Seemingly changing the subject, Paul asked if I had read the recent Jane Mayer piece in The New Yorker (The Predator War, 19 Oct 2009) about the White House CIA drone program. No, I hadn’t. By the time of that article in late 2009, Obama had launched as many drone strikes on Pakistan as had the George W. Bush administration during its last three years. It came out later that this was a regularly scheduled weekly Tuesday morning appointment for Obama, to choose who would be extrajudicially killed by drone.
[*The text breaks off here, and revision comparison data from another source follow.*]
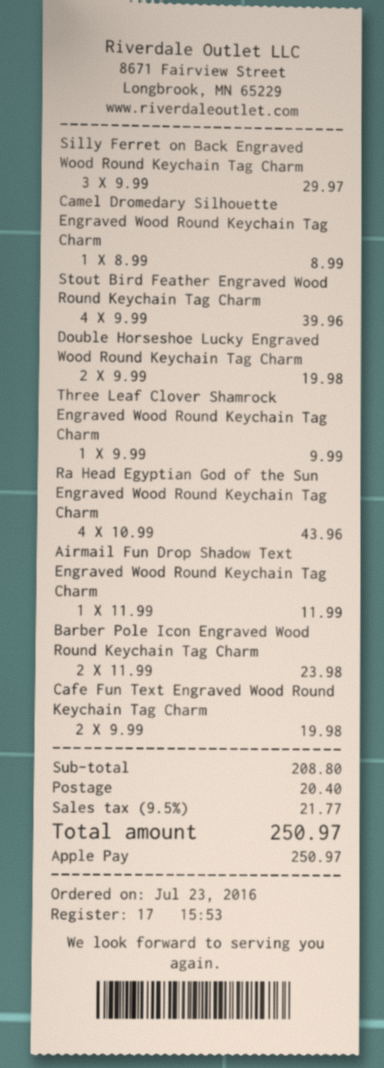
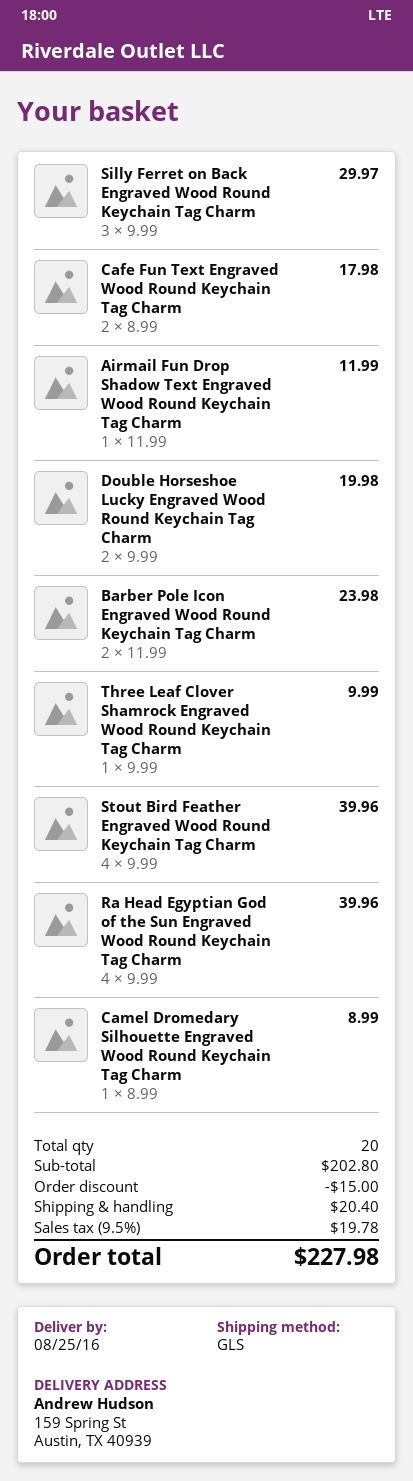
Ra Head Egyptian God of the Sun Engraved Wood Round Keychain Tag Charm: 4 x 10.99 = 43.96 -> 4 x 9.99 = 39.96
Cafe Fun Text Engraved Wood Round Keychain Tag Charm: 2 x 9.99 = 19.98 -> 2 x 8.99 = 17.98
subtotal: 208.80 -> 202.80
discount: none -> 15.00
tax: 9.5% = 21.77 -> 9.5% = 19.78
total: 250.97 -> 227.98

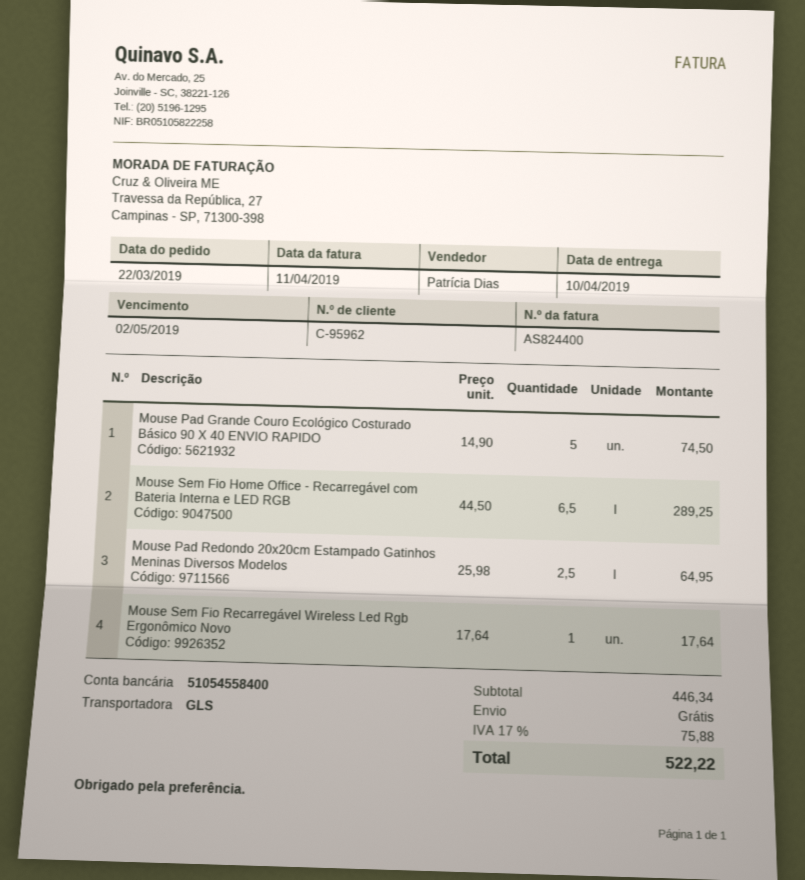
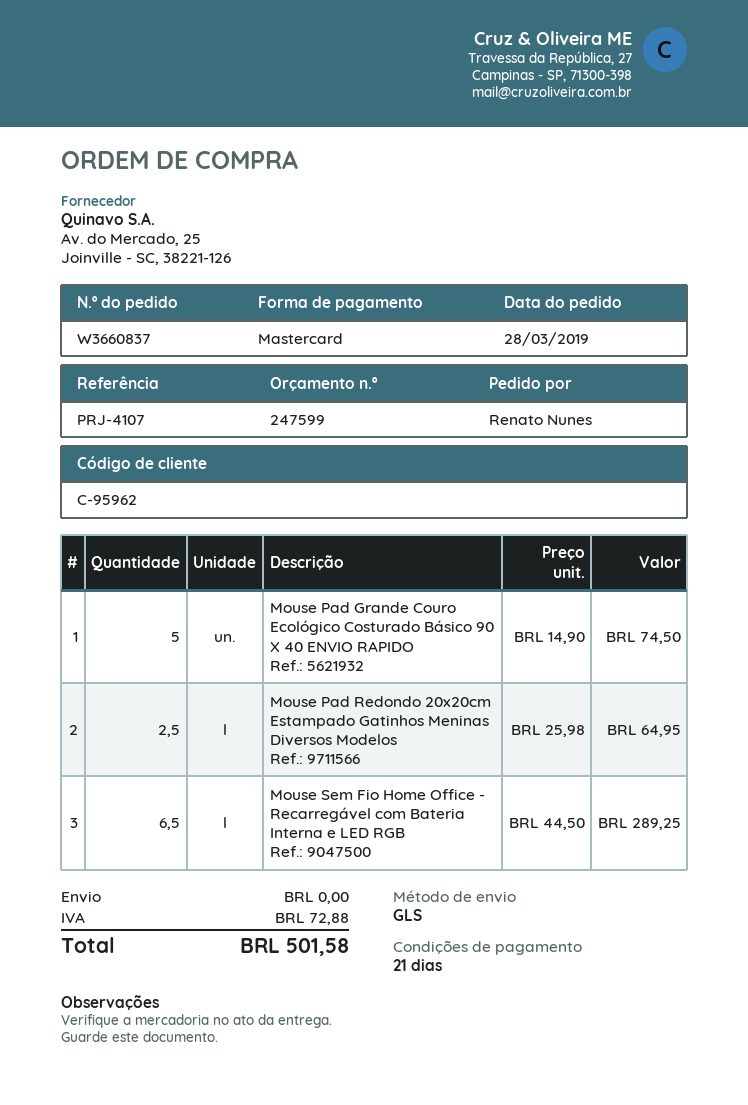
order date: 2019-03-22 -> 2019-03-28
Mouse Sem Fio Recarregável Wireless Led Rgb Ergonômico Novo: 1 x 17.64 = 17.64 -> none
tax: 75.88 -> 72.88
total: 522.22 -> 501.58

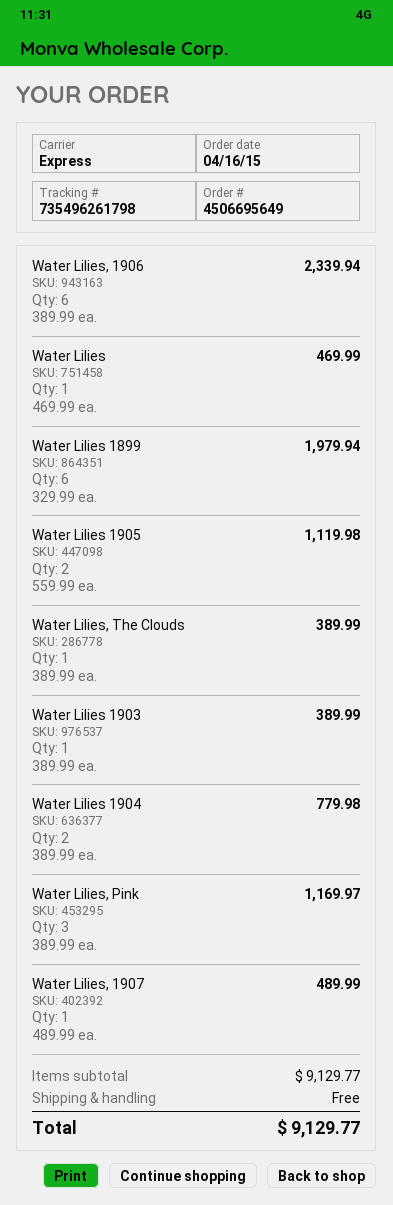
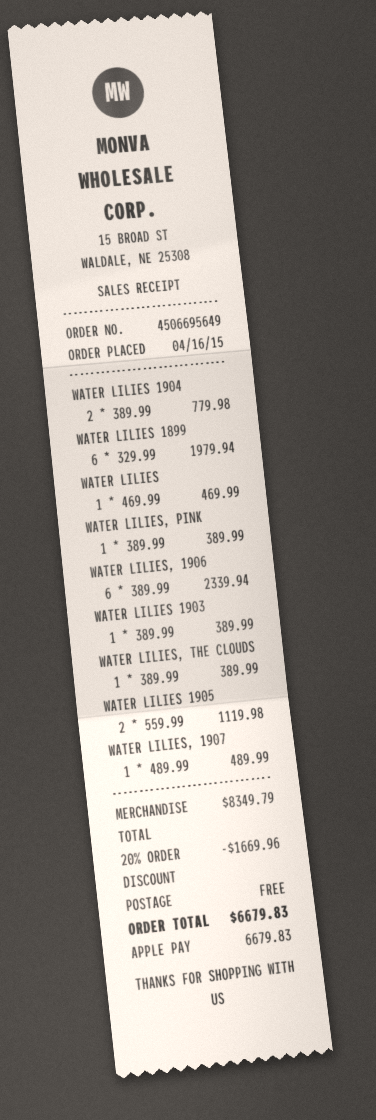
Water Lilies, Pink: 3 x 389.99 = 1169.97 -> 1 x 389.99 = 389.99
subtotal: 9129.77 -> 8349.79
discount: none -> 20% = 1669.96
total: 9129.77 -> 6679.83

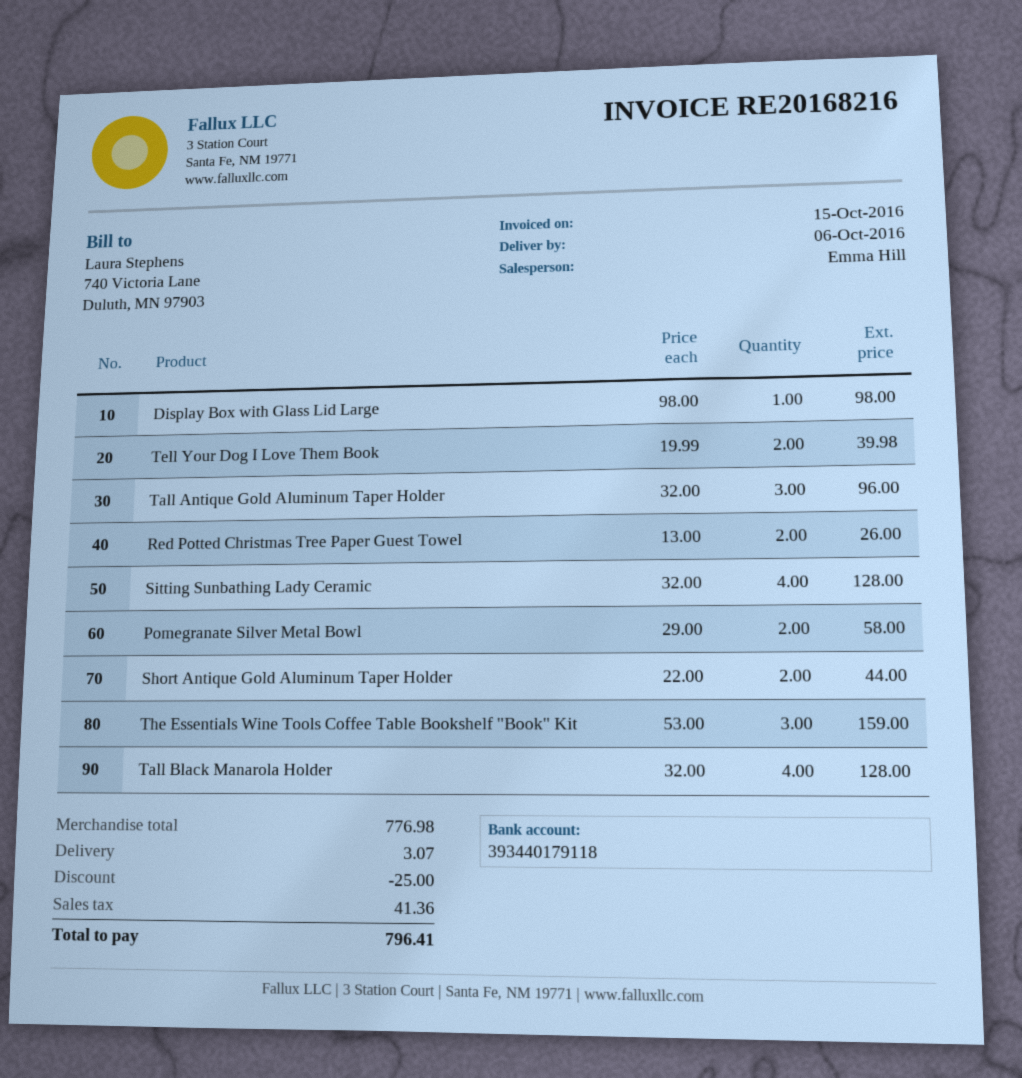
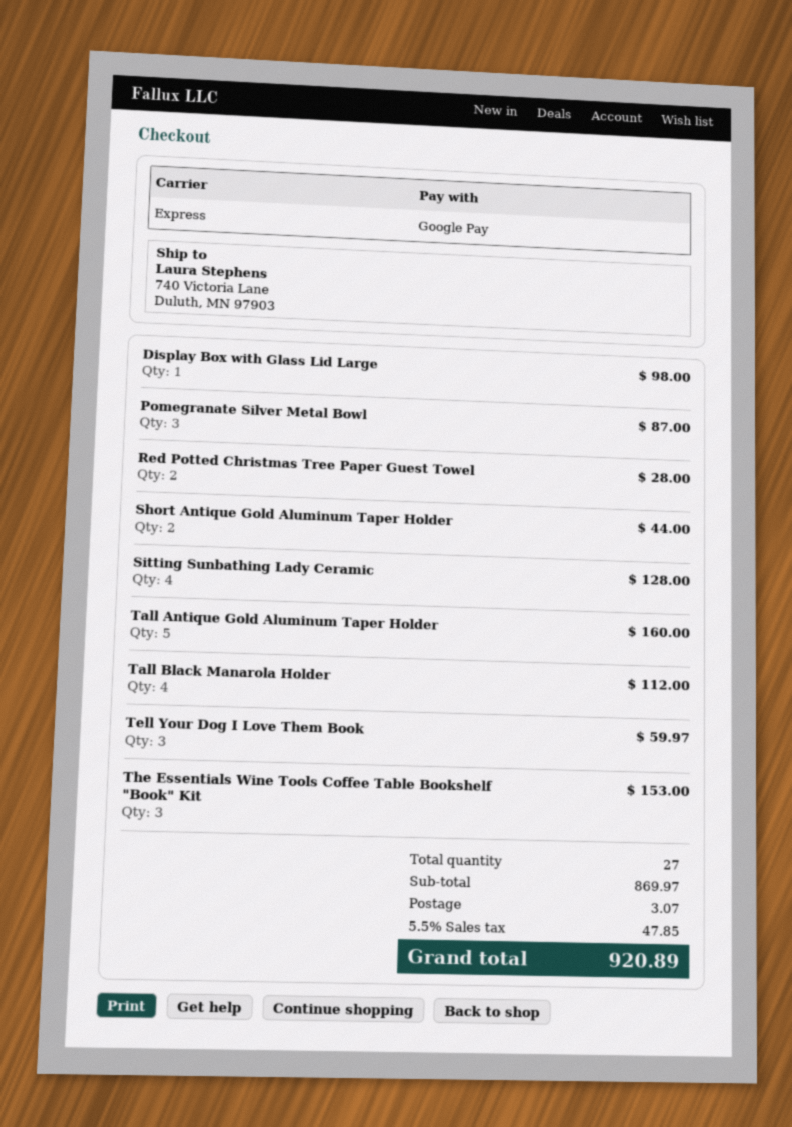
Tell Your Dog I Love Them Book: 2 for 39.98 -> 3 for 59.97
Tall Antique Gold Aluminum Taper Holder: 3 for 96.00 -> 5 for 160.00
Red Potted Christmas Tree Paper Guest Towel: 2 for 26.00 -> 2 for 28.00
Pomegranate Silver Metal Bowl: 2 for 58.00 -> 3 for 87.00
The Essentials Wine Tools Coffee Table Bookshelf "Book" Kit: 3 for 159.00 -> 3 for 153.00
Tall Black Manarola Holder: 4 for 128.00 -> 4 for 112.00
subtotal: 776.98 -> 869.97
discount: 25.00 -> none
tax: 41.36 -> 47.85
total: 796.41 -> 920.89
Paul asked, “Did you know that the administrator of the USAID is on the National Security Council?” No, I hadn’t known that.

“I just couldn’t be a part of that,” said Paul.

Sure, Paul Farmer would have been an unparalleled public servant. After all, one of his mottoes was “to move resources from where they are to where they are not.” Under him, there probably would have been fewer incompetent screw-ups like the pig extermination episode.  But he had no illusions about the role of the U.S. in the world. He asked about one international relations journal, “Would that be the journal for war criminals, or is that the one for budding war criminals?” In the end, he just couldn’t be a part of that.

Yeah, Paul was buddies with Bill. But being invited to be buddies with Hillary and Barack, too? He could tell that his acquiescence was being sought for some nefarious ends. He could tell that he was being set up as a patsy for the deep state.

Seiji Yamada, a native of Hiroshima, is a family physician practicing and teaching in Hawaii.